He almost frowned, but his face quickly went blank again. Elwood nodded once and left her be. 

Surrey cursed; she never even _kind of_ raised her voice at Elwood in all her (going on six?) years of knowing him, nor did she ever want to. Definitely was going to have to apologize for that one. But later.

She tossed the bloody paper towels and pulled a bottle of peroxide from the kit. It was half-empty but more than enough. Surrey held her hand over a garbage can and poured the peroxide over the wound.

And she noticed something, then; the wound was a bit smaller than before. Yes, definitely smaller; it had stretched straight across her palm, before, from her pinky finger to her thumb. Now, it stopped just _short_ of her thumb, about a centimeter or so. 

Perhaps she’d imagined the gore… well, gorier than it actually had been. There had been a lot of blood. There still _was_ a lot of blood.

Surrey put away the bottle and moved on.

*

“Was that flirting?” 

Surrey blinked, and turned in the direction of the inquisitor. “Excuse me?”

Six butterfly closures and a length of gauze later, Surrey was back on the floor. She was making her way through Produce, now (as it all but guaranteed less strenuous lifting), borrowing a fresh smock and promising to pay back the store later. She technically wasn’t allowed to work without a smock, and those salad mixes weren’t going to stock themselves, after all.

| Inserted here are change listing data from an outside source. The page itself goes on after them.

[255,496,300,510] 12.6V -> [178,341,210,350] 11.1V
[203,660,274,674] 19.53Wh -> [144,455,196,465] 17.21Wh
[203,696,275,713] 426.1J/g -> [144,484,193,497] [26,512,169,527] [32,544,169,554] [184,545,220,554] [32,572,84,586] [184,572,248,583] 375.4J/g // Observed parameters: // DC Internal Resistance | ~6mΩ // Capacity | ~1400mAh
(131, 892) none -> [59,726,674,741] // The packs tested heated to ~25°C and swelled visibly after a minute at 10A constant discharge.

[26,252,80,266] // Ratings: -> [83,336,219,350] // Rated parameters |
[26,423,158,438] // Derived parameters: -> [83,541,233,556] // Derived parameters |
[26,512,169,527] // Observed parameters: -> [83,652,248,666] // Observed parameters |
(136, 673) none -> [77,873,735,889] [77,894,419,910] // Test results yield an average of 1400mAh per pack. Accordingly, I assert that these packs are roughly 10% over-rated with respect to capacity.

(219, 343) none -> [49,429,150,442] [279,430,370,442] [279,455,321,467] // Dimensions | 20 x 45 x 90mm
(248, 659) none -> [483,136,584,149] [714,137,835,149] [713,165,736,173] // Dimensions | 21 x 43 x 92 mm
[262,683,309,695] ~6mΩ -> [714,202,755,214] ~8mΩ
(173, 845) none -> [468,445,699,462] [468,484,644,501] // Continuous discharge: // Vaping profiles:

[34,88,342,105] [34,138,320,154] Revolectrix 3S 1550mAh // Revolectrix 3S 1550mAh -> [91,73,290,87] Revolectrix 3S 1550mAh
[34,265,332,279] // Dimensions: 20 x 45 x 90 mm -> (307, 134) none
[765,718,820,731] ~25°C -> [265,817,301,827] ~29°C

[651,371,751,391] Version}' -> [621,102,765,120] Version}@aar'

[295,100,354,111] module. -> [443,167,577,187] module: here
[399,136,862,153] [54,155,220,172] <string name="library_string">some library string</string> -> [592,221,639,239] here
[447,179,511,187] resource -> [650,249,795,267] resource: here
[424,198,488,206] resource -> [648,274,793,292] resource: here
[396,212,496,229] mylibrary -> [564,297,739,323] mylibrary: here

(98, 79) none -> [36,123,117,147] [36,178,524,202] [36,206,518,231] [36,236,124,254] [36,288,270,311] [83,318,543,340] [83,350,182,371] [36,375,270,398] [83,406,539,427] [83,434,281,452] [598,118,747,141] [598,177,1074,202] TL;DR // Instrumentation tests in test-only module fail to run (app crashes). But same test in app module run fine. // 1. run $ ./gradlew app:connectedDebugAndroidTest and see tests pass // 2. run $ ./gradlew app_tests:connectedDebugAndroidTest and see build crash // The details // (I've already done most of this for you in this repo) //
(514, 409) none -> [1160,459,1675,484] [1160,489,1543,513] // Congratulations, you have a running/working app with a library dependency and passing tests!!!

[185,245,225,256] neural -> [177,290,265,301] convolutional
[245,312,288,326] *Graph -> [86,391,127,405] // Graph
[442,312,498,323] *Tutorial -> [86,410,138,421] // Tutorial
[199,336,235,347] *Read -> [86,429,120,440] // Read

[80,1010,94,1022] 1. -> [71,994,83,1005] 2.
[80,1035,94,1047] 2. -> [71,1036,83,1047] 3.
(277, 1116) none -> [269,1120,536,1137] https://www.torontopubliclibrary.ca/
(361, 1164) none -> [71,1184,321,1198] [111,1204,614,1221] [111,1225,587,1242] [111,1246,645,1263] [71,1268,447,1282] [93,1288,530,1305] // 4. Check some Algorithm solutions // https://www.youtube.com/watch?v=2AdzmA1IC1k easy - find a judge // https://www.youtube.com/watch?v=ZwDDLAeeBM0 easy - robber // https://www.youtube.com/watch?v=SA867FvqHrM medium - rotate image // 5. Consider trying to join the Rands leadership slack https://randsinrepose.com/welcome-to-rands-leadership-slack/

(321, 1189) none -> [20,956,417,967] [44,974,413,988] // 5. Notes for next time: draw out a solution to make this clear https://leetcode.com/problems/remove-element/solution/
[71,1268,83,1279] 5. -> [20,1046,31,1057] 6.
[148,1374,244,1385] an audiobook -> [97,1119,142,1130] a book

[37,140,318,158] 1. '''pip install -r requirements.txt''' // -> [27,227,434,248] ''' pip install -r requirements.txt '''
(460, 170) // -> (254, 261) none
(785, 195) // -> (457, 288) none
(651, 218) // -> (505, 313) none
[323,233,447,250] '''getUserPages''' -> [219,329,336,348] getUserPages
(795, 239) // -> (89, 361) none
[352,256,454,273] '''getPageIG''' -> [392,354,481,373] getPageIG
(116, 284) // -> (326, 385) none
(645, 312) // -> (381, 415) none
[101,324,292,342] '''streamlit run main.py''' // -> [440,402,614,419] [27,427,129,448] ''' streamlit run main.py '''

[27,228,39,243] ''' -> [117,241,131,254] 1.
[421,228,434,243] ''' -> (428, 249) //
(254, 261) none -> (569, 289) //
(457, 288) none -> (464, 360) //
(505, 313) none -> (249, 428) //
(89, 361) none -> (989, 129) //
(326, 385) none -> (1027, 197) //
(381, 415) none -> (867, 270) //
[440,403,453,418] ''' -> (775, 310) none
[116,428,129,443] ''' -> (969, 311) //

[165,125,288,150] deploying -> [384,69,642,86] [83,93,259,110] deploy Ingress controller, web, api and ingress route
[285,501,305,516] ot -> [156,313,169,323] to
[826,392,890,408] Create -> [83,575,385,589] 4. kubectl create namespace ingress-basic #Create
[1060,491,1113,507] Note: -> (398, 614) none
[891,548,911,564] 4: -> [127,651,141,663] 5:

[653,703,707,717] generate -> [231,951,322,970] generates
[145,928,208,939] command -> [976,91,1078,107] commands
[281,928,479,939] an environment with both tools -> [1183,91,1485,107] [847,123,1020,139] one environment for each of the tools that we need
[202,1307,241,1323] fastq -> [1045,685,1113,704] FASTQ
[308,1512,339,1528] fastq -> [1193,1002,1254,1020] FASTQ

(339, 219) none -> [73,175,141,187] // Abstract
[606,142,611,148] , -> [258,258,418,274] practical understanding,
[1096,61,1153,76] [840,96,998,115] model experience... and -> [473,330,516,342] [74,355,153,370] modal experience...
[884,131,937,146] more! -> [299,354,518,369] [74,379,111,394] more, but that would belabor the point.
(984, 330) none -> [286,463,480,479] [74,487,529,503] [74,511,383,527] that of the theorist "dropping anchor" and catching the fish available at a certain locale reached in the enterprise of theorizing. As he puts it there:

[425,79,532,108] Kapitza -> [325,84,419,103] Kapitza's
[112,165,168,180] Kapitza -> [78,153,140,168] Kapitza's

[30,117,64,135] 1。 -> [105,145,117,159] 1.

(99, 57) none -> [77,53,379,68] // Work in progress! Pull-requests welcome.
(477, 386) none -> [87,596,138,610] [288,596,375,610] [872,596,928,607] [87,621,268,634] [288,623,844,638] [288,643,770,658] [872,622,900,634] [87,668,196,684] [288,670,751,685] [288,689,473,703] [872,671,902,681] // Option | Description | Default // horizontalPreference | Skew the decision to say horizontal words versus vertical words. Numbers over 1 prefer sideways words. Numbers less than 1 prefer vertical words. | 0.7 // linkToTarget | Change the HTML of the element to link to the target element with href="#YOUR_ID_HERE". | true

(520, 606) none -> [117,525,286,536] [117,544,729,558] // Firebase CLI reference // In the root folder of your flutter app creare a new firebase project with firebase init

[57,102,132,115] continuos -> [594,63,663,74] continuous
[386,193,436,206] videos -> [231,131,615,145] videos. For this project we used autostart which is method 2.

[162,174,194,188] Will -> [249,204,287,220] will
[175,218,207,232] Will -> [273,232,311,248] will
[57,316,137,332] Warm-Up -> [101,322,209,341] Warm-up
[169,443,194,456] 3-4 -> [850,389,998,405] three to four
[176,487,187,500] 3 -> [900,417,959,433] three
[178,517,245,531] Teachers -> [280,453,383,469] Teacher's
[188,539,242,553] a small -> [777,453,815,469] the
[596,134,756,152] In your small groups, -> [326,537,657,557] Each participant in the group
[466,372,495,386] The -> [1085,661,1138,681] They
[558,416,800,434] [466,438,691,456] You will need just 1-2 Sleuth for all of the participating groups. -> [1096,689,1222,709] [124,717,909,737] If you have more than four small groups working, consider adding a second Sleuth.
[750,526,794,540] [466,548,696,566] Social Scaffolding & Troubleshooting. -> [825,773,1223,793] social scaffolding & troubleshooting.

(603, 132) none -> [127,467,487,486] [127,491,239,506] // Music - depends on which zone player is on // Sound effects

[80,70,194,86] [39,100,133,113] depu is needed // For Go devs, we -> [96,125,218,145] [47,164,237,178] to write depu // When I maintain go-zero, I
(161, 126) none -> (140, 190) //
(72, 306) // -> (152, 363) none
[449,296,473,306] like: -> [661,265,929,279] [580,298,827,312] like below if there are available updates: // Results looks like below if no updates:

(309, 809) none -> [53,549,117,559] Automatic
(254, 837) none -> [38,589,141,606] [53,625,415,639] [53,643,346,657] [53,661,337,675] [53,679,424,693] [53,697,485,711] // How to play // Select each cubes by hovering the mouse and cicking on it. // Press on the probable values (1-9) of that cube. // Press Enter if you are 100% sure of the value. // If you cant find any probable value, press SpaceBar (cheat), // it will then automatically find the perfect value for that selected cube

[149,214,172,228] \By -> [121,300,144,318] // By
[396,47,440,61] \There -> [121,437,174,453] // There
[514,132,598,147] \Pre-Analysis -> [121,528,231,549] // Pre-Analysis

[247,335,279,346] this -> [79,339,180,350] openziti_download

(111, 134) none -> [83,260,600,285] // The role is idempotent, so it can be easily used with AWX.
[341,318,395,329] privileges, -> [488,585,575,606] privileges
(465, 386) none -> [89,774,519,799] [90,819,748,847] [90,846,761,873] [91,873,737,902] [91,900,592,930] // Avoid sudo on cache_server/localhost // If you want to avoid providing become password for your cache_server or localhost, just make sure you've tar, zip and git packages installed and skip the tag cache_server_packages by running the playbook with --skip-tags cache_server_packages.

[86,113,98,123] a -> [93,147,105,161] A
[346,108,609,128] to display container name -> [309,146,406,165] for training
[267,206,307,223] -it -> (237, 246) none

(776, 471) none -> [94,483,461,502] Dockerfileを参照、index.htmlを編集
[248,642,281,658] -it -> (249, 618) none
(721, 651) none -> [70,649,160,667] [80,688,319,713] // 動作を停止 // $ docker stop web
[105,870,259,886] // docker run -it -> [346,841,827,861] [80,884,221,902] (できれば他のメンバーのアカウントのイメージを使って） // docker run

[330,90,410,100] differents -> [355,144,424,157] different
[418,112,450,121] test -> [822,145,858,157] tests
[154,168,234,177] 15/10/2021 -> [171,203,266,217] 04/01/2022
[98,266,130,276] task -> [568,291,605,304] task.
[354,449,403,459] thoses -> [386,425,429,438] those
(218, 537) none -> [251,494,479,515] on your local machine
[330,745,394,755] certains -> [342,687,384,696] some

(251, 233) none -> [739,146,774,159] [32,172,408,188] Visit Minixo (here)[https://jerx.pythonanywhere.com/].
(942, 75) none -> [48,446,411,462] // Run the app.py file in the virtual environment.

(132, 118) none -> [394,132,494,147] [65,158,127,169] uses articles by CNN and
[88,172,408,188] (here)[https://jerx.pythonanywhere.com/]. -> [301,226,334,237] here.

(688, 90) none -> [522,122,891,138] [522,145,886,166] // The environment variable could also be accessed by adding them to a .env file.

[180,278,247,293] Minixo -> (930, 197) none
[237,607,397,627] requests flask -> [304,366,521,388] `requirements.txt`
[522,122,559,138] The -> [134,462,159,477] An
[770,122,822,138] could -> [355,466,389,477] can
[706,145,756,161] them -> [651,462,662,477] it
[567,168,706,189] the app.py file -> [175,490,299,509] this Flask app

“That guy back there.” Pretty Woman waited for Surrey to hum in recognition, and continued, picking over the display of Red Delicious before her. “It seems as though men believe they’re being perfectly charming when they behave that way.”

“It seems that way.”

“Don’t you ever get scared?” 

Surrey shrugged. “I’m not a man.” 

(And that was answer enough.)

The woman settled on three apples, glancing at Surrey once as she loaded her basket. “Take a walk with me,” the woman prompted, though not necessarily in the form of a question.

Surrey glanced around herself. 

“Yes, you,” the woman tittered and squinted at her badge. _“...Surrey._ Take a walk with me.”

“Around the store?”

“Around the block. I was just about to check out, anyhow.”

Surrey fixed her mouth to say, _‘No, I’m actually on the clock and I already used my first break and I really need to eat in a half-hour, actually,’_ but instead she said, “Sounds great. I’ll clock out,” and did just that.

They met out front. Surrey hadn’t bothered to take off her smock. The air bit her cheeks; even attempted to rip through her jacket. Surrey hugged herself and stuck her hands into her pockets.

“Don’t suppose we could stop at a coffee shop instead?” Surrey asked voice muffled through the scarf wrapped around her nose and mouth. It was black-and-white striped, and the ends of it hung all the way down to her knees.

“Nonsense. This is better.” 

The woman paused. The wind did its best to blow her Baby’s-breath apart, but she held the bunch close to her chest, searching their surroundings for something. Pretty Woman walked to the side of the store. Surrey dutifully followed. When she didn’t find it, she turned back to Surrey. 

“I know a hiking trail. Just in those woods, there.”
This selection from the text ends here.